In the United States, St. Paul, Minnesota—a city of 275,000 people—began to develop district heating more than 20 years ago. It built a combined heat and power plant to use tree waste from the city’s parks, industrial wood waste, and wood from other sources. The plant, using 250,000 tons or more of waste wood per year, now supplies district heating to some 80 percent of the downtown area. This shift to wood waste largely replaced coal, thus simultaneously cutting carbon emissions by 76,000 tons per year and providing a sustainable source of heat and electricity.

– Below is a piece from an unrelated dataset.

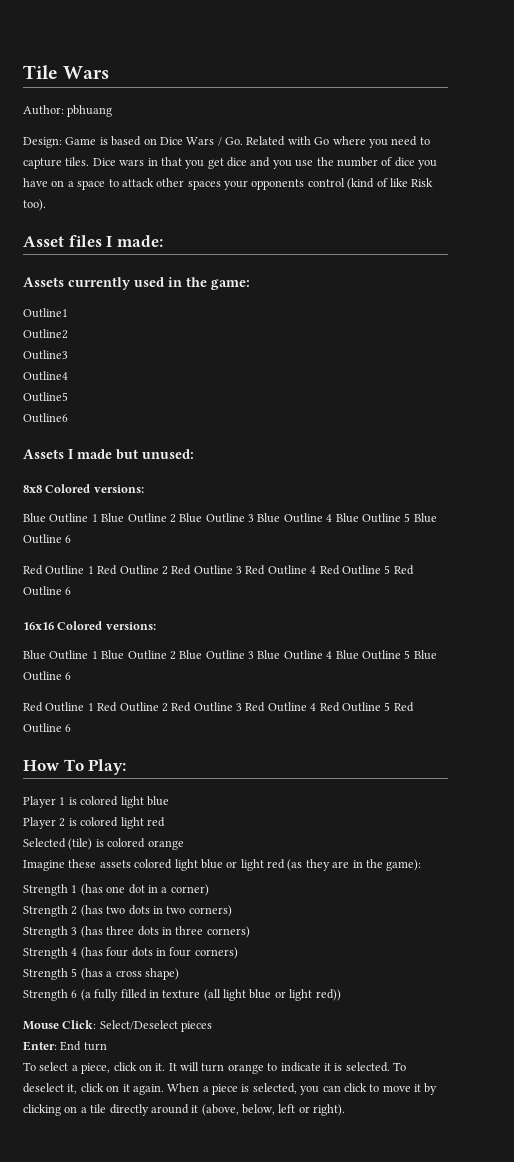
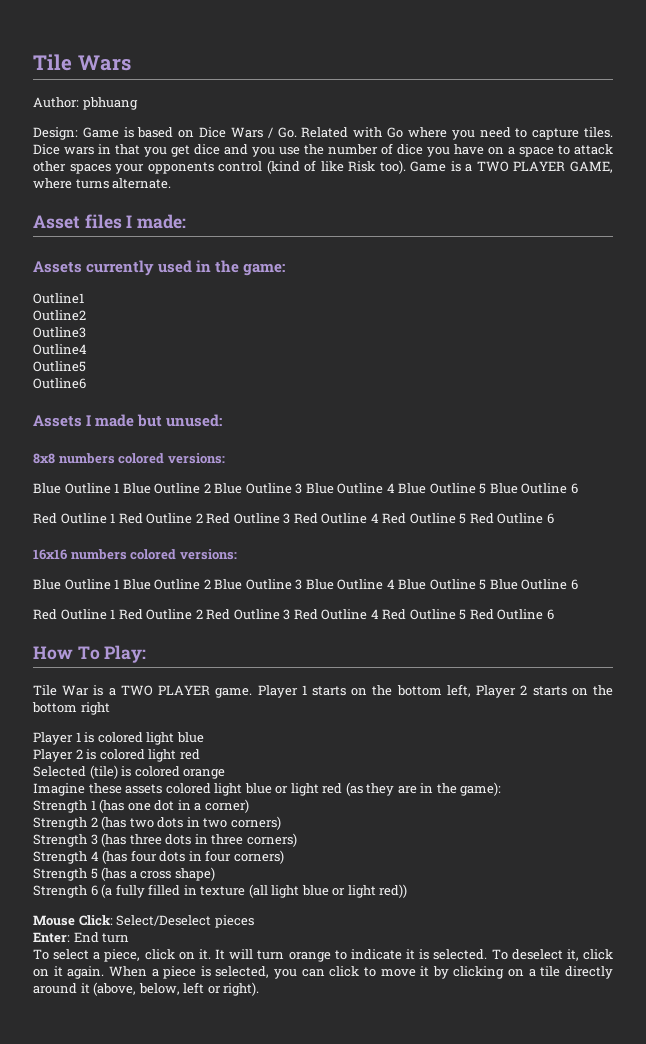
(46, 205) none -> [410,161,614,173] [33,178,172,189] Game is a TWO PLAYER GAME, where turns alternate.
[45,484,91,493] Colored -> [58,453,165,464] numbers colored
[57,621,103,630] Colored -> [70,549,177,560] numbers colored
(127, 767) none -> [33,684,613,698] [32,702,110,715] // Tile War is a TWO PLAYER game. Player 1 starts on the bottom left, Player 2 starts on the bottom right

The sugar industry recently has begun to burn cane waste to cogenerate heat and power. This received a big boost in Brazil, when companies with cane-based ethanol distilleries realized that burning bagasse, the fibrous material left after the sugar syrup is extracted, could simultaneously produce heat for their fermentation process and generate electricity that they could sell to the local utility. This system, now well established, is spreading to sugar mills in other countries.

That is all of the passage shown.